Jesus the Unknown

VIII

В конце прошлого века, на краю Ливийской пустыни, там, где был древний египетский город Оксирних (Охуrhynchos), найдены в одном христианском гробу II–III веков, три полуистлевших клочка папируса, должно быть, от ладанки, которую покойник носил на груди и завещал положить с собою в гроб. Чудом сохранились на этих клочках 42 строки греческого письма, с шестью Аграфами и началом седьмого.[168] Как знать, не будут ли когда-нибудь найдены и другие такие же, в той же святой земле, о которой сказано: «Сына Моего воззову от Египта» (Ос. II, I)? «Знающим» будут эти клочки дороже всех сокровищ мира.

Эти, только что узнанные – сказанные – слова Господни сдувают с наших глаз, как бы дыханием Божественных уст, пыль тысячелетней привычки – неудивления – главное, что мешает нам видеть Евангелие. Точно вдруг слепой прозревает, видит и удивляется – ужасается. Вот когда понимаешь, что значит:

К высшему Познанию (Гнозису) Первая ступень – удивление. – Ищущий да не покоится… пока не найдет; а найдя, удивится; удивившись, восцарствует; восцарствовав, упокоится.[169]

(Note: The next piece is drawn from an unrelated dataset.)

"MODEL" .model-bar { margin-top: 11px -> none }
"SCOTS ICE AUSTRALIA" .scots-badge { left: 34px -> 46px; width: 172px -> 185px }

Вместо «удивится», по другому чтению: «ужаснется», и это, пожалуй, вернее: ужасу подобно удивление первого, увидевшего иные звезды, пловца.[170]

Умными будьте менялами,

это слово блаженного Нищего о таких же несчастных, как мы, только маленьких, тогдашних, «биржевых дельцах» и «спекулянтах», уличных «банкирах» (trapezitai, от trapeza, «стол», «прилавок», итальянская banka средних веков – будущий «Банк»), эту Геннисаретскую «соленую рыбку», жадно проглотил наш скаредный век. В подлинности слова никто не сомневается, и, в самом деле, сразу чувствуется она, по слишком знакомой нам из Евангелия, «соленой сухости» арамейских logia.[171]

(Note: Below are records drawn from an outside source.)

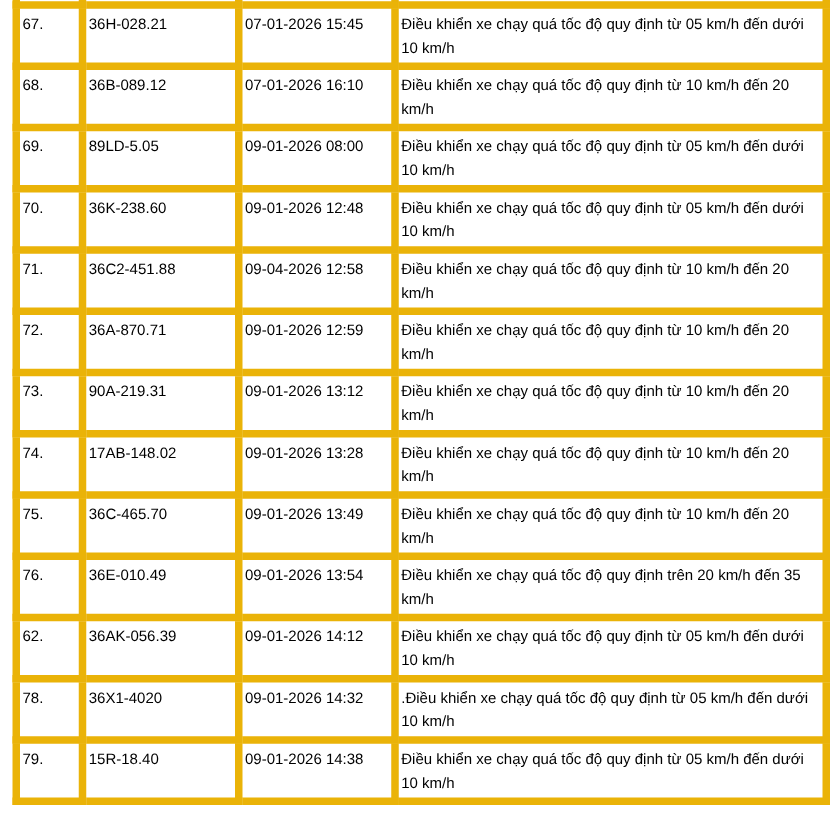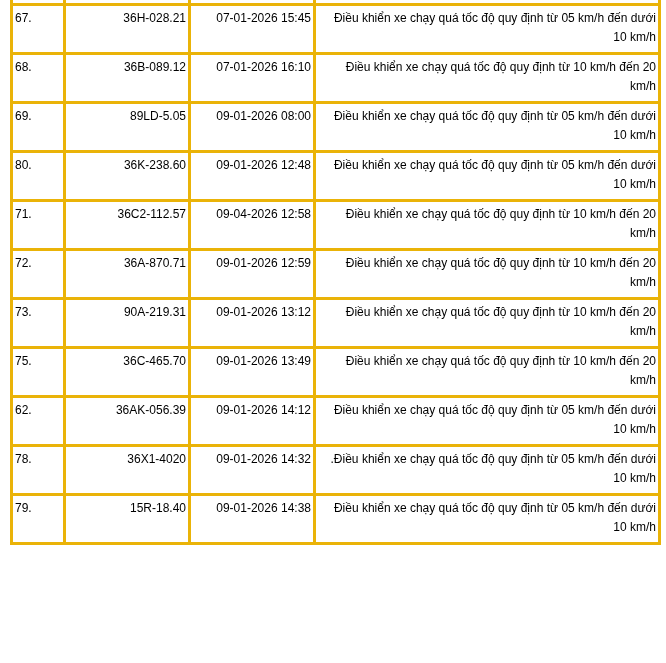"67." table.violations td { border: 3px solid #eab308 -> 6px solid #eab308 }
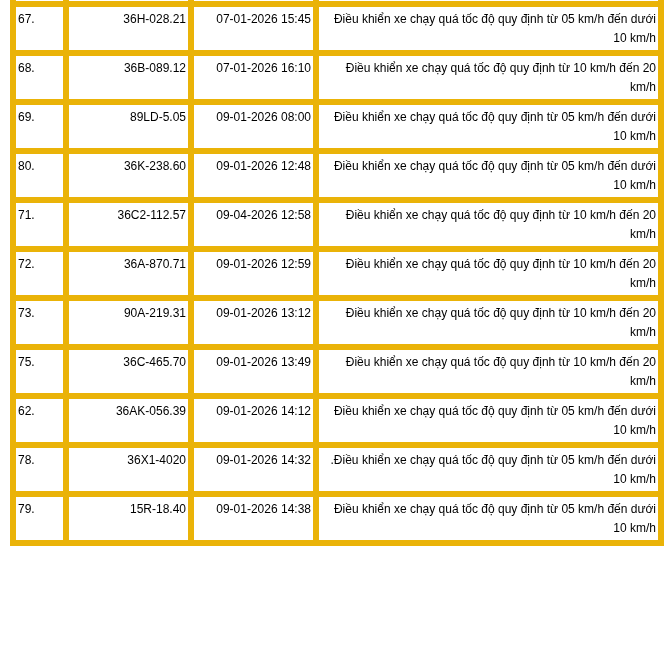"36H-028.21" td.col-plate, td.col-time, td.col-violation { text-align: right -> left }
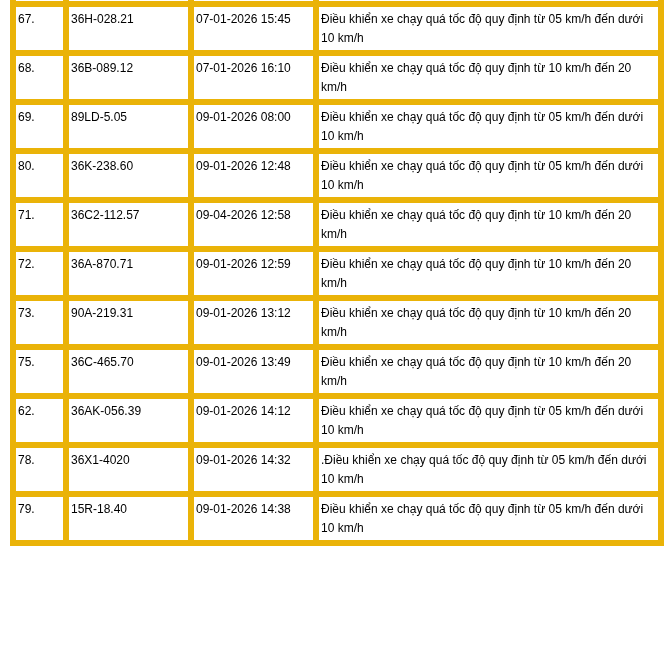"80." td.col-no { text: 80 -> 70 }
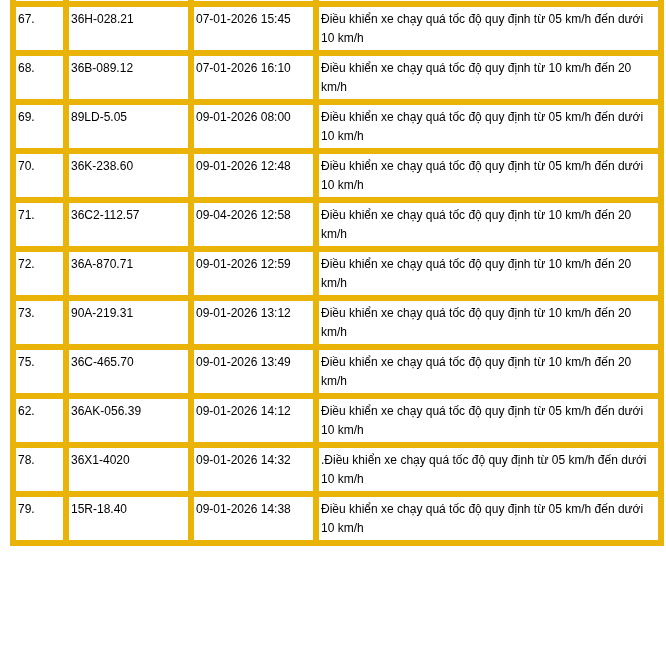"36C2-112.57" td.col-plate { text: 36C2-112.57 -> 36C2-451.88 }
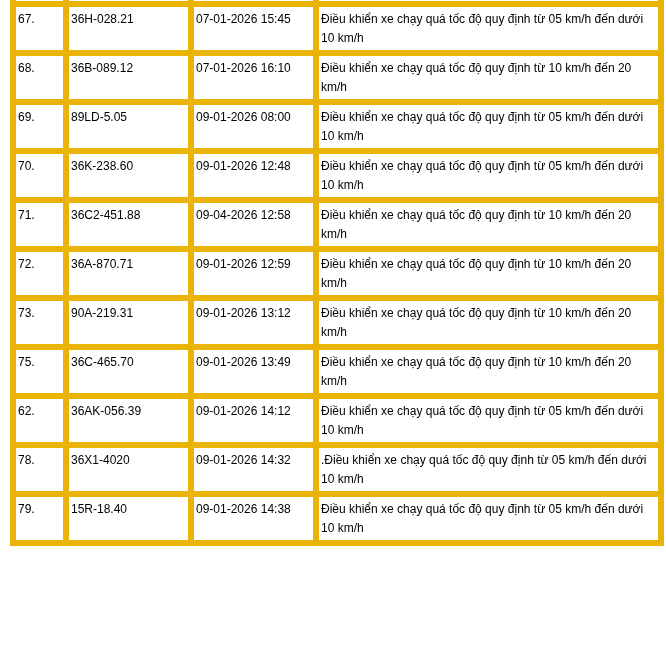"74." tr.data-row { html: none -> <tr> <td>74.</td> <td>17AB-148.02</td> <td>09-01-2026 13:28</td> <td>Điều khiển xe chạy quá tốc độ quy định từ 10 km/h đến 20 km/h</td> </tr> }
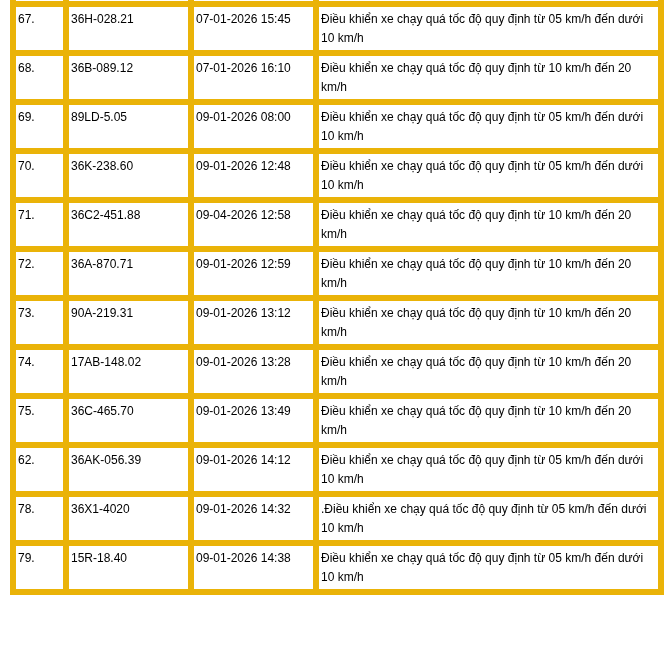"76." tr.data-row { html: none -> <tr> <td>76.</td> <td>36E-010.49</td> <td>09-01-2026 13:54</td> <td>Điều khiển xe chạy quá tốc độ quy định trên 20 km/h đến 35 km/h</td> </tr> }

Вот, может быть, лучший эпиграф ко всем остальным Аграфам: умными будем менялами, чтобы избежать двух одинаково страшных и возможных здесь ошибок: медь принять за золото, а золото – за медь. Кажется даже, вторая ошибка для таких «менял», как мы, легче первой.

С немощными Я изнемогал,

с алчущими алкал,

с жаждущими жаждал.[172]

Если бы кто-нибудь спросил Его: «Господи, мог ли Ты это сказать?» – Он, может быть, ответил бы с умной – да, не только с божественно-мудрой, но и человечески-умной, простой, веселой улыбкой: «Ну, конечно, мог! Скажите это за Меня». Вот и сказали и хорошо сделали – так хорошо, что не различишь. Сам ли Он говорит, или за Него это сказано.